*TASK INPUTS*.
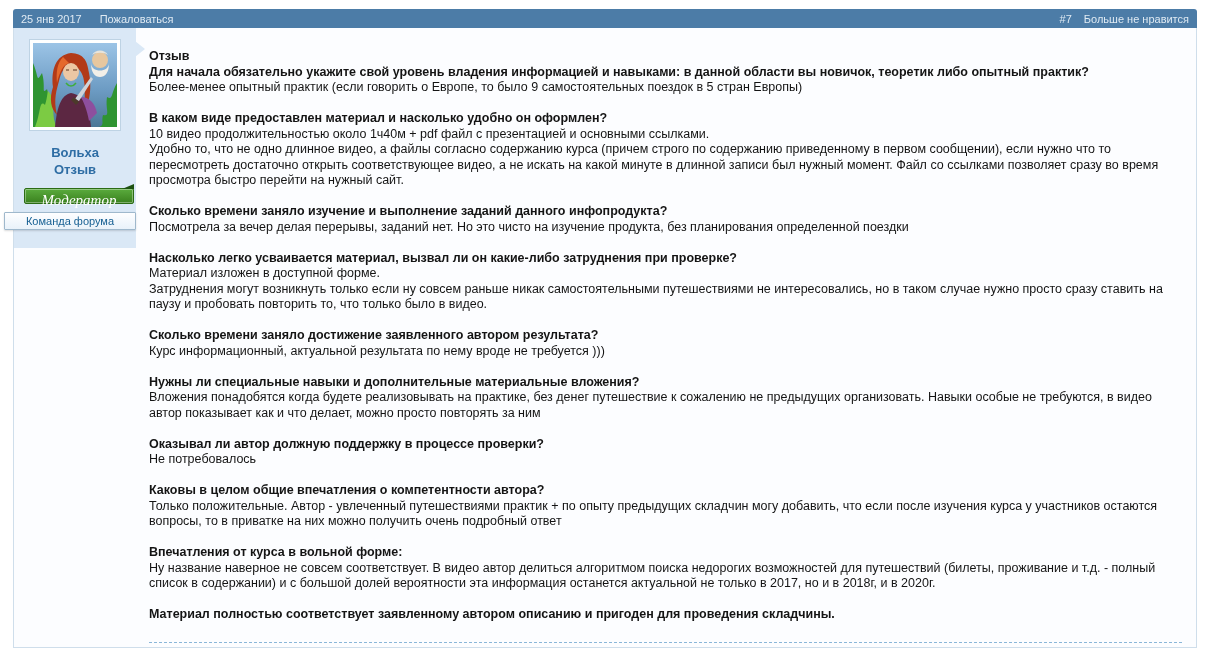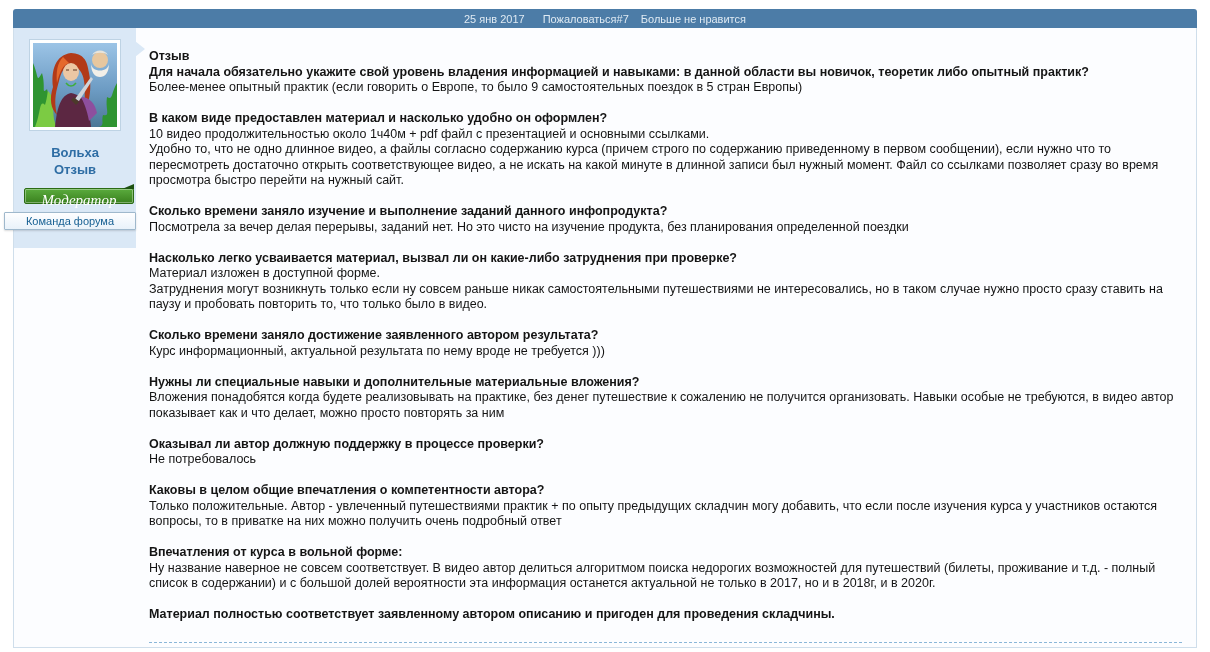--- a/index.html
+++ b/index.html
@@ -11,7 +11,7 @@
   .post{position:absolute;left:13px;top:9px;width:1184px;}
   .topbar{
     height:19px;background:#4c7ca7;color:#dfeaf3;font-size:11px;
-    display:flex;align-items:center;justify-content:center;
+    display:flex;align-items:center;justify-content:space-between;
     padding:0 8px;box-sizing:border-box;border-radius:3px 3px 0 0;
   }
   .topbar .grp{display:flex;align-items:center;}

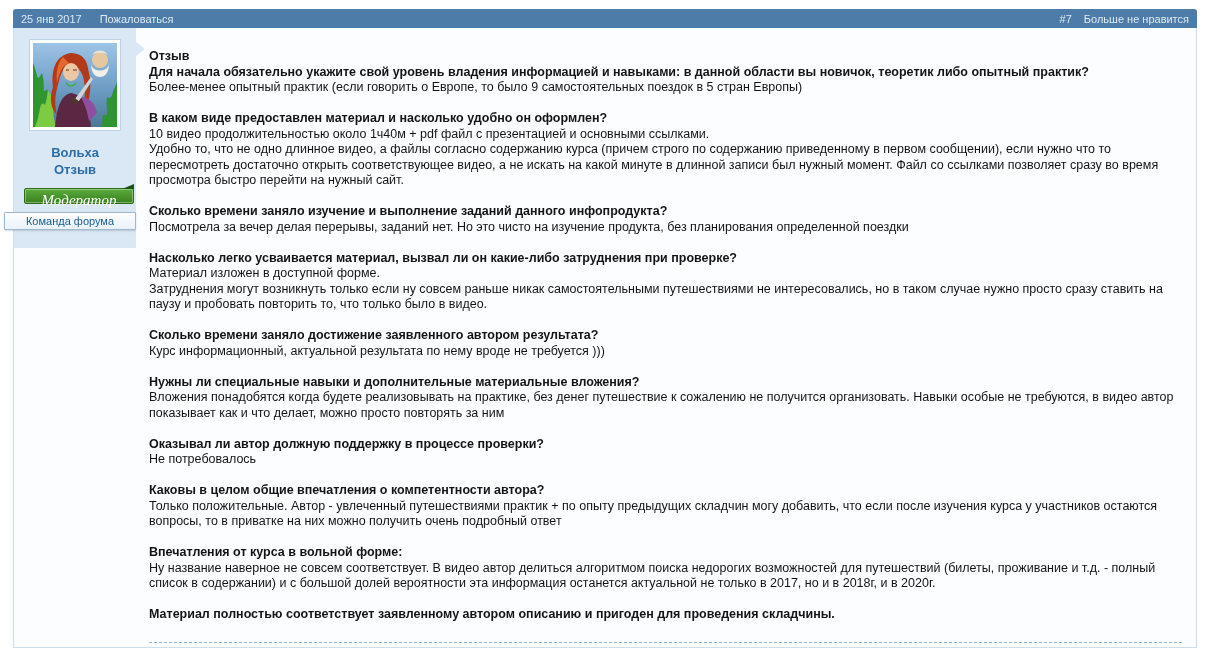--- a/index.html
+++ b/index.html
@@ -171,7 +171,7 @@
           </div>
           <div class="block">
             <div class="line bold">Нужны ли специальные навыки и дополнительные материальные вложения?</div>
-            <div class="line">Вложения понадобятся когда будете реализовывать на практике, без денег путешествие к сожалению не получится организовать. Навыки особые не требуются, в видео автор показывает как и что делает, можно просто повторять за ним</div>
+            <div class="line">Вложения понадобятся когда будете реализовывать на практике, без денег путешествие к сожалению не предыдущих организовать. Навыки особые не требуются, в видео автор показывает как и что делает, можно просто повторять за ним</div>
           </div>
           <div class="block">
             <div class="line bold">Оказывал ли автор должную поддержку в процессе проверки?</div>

==

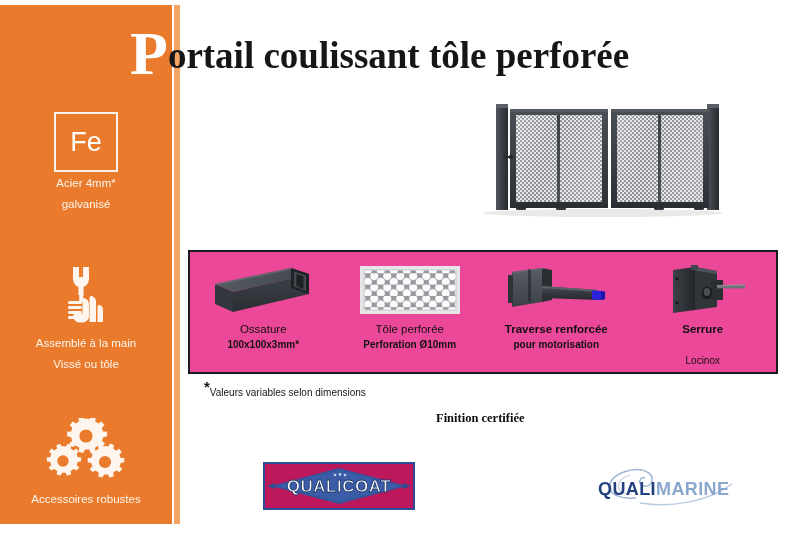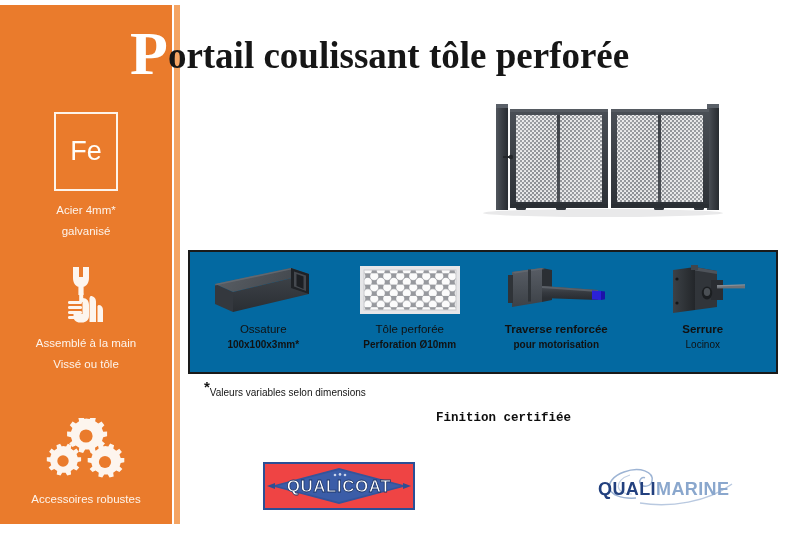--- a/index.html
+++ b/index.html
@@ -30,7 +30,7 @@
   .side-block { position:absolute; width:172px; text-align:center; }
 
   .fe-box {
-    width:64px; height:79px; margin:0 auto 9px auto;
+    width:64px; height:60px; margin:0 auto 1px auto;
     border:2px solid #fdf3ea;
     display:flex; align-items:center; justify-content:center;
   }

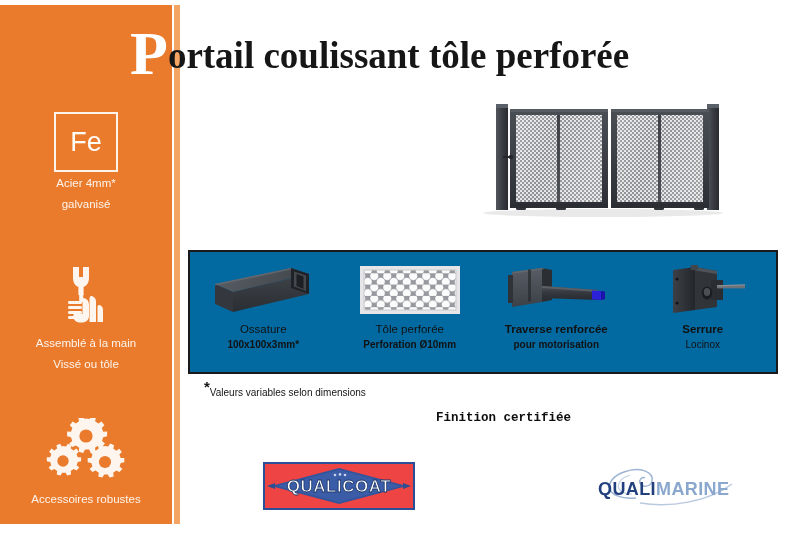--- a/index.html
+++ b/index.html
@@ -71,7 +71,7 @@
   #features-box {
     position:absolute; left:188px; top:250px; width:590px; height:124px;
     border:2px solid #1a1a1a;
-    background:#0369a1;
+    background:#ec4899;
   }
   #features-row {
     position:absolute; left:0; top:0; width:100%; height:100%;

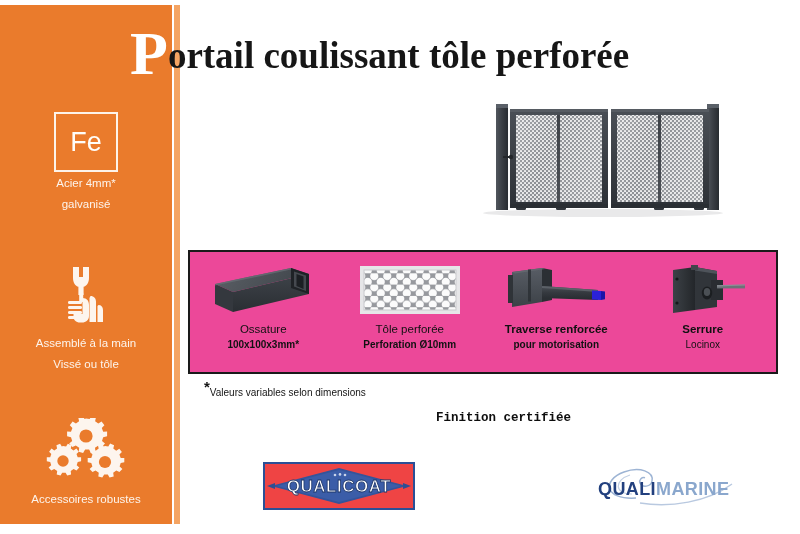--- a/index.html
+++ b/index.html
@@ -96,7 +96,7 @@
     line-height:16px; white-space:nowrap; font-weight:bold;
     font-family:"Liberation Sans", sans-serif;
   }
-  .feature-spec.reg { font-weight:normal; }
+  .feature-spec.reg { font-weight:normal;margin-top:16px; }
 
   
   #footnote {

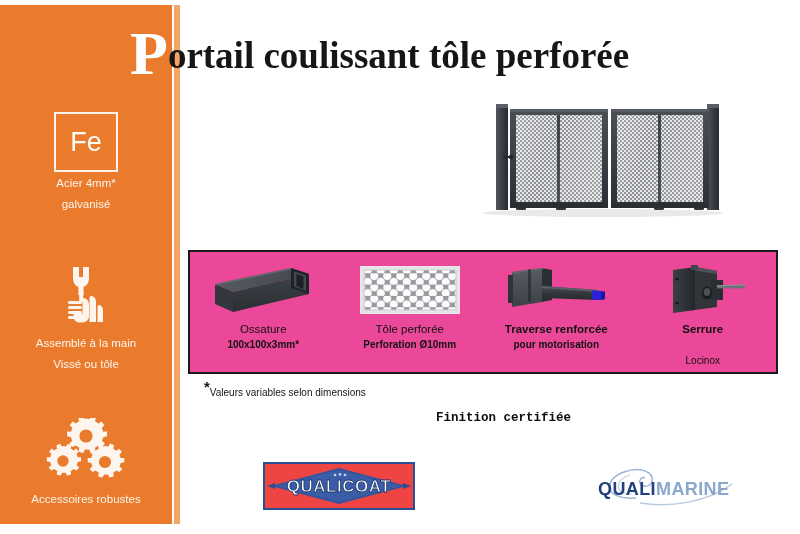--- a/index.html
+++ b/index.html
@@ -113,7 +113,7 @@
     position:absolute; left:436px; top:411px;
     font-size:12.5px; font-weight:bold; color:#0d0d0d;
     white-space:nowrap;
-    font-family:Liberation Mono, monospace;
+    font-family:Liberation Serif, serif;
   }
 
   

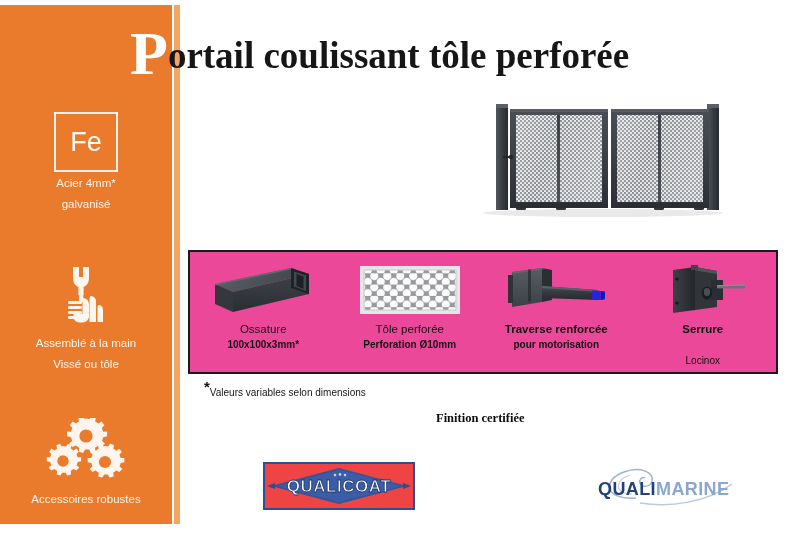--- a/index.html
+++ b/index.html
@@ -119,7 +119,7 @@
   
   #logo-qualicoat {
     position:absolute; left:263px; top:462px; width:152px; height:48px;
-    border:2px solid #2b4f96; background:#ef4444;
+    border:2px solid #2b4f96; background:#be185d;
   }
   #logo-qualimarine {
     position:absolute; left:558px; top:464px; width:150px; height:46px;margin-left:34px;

*ASSIGNED TASK*. In the listing above, find the line with "position:absolute; left:0; top:0;" and output every line through the one with "-113,7 +113,7 @@", exactly, without the pictures.

*ANSWER BOX*.
     position:absolute; left:0; top:0; width:100%; height:100%;

--- a/index.html
+++ b/index.html
@@ -96,7 +96,7 @@
     line-height:16px; white-space:nowrap; font-weight:bold;
     font-family:"Liberation Sans", sans-serif;
   }
-  .feature-spec.reg { font-weight:normal; }
+  .feature-spec.reg { font-weight:normal;margin-top:16px; }
 
   
   #footnote {

--- a/index.html
+++ b/index.html
@@ -113,7 +113,7 @@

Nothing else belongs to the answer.